After years of yelling, Phil Baroni even breathes loud.
So loud, in fact, a conference call with media this week in advance of Saturday's Strikeforce card in St. Louis, Mo., needed interrupting so a moderator could ask if someone on the line was standing in a wind tunnel.
"I'm sorry," Baroni chimed. "That's me. I got a little asthma and I'm breathing a little hard. It's been hard to get off the cigarettes for this fight."
As colorful as anyone who's made a habit of wearing sequined robes, Baroni can be many things to many people. To reporters, he's what's called a "good quote." Add a résume of entertaining wars and it's understandable that a fighter with 13 wins and 10 losses would manage to continually land high-profile bouts.
Sharing the stage last Tuesday with Jake Shields and Robbie Lawler, former EliteXC champions meeting at a catch-weight of 182 pounds in the Showtime-televised main event at the Scottrade Center, Baroni didn't need to jockey much for the affection of reporters. Lawler and Shields are both so taciturn the card could be dubbed "All Quiet on the Gateway to the West," and no one would argue otherwise.

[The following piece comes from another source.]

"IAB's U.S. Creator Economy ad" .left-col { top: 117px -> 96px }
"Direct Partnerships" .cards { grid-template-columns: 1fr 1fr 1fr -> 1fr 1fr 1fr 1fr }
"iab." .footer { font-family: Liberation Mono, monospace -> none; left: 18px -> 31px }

"I don't try to get too involved in it," Lawler said of pre-fight media duties. "I definitely don't like it."
Shield's response, echoing Lawler's, was engulfed by Baroni on the verge of Category 3.
It shouldn't come as surprising that both halves of the least promotable main event in recent memory see eye to eye on one thing: winning. You'll find no disagreement from me. For as much fun it is to listen to Baroni verbally spar with Joe Riggs, his opponent Saturday, it's tough to know how seriously to take any of it. There's no such issue with Lawler-Shields. We know this based on their records and accomplishments. We know this because of what's at stake. Whether they choose to remind us on conference calls shouldn't make a difference.
But it does.
"Certain guys shoot to the top faster because they're good on the mic and all that," said Shields, the best welterweight outside the UFC and one of the most effective submission fighters in MMA. "So it's something I need to work on, but I think my name is getting a lot bigger and in the long run there are guys who aren't huge talkers that become the biggest stars. People learn to appreciate them. It just takes longer sometimes."
The pair thrive on basics.
Shields (22-4-1) is a ground specialist who wins with one of the sturdiest top games in MMA. Nick Thompson, one of the bigger fighters in the welterweight division and a solid grappler in his own right, once described Shields' mount as suffocating. Lawler (18-4) is even simpler to understand. Provide a target and the 27-year-old will hit it, hard. And if there's no target, he'll make one.
But sell a fight, or themselves? Neither has mastered -- or shown an interest in mastering -- that part of the job description.
Baroni, apparently, wasn't willing to wait any longer to help.
"Both guys," the 33-year-old native Long Islander prompted, "I'm giving lessons. I'll give you a good discount."
And then he did, on the spot and presumably free of charge.
"I think my fighting speaks for itself and that's kind of a loaded, stupid question to ask me. Nobody puts it all in the cage every time like I do, and that's why I'm a popular fighter. That's why I get paid. If you're a fight fan, you're a Phil Baroni fan. Bottom line. You want to see action fights. You want to see blood and guts. You want to see Phil Baroni every time. So, I don't understand the question. Maybe you don't like the way I talk."
Not true, I told him. What's not to like?
In an oxygen-stealing rant, Baroni sold himself, pushed his fight with Riggs, called a reporter (me) stupid, and acted as a nice balance to the basic stuff coming from Lawler and Shields.
"I feel like I should be on a box of Wheaties and do a Gatorade commercial," Baroni bellowed.
If they awarded such honors for trash talking, maybe. The way things really work though, Lawler or Shields have a better shot.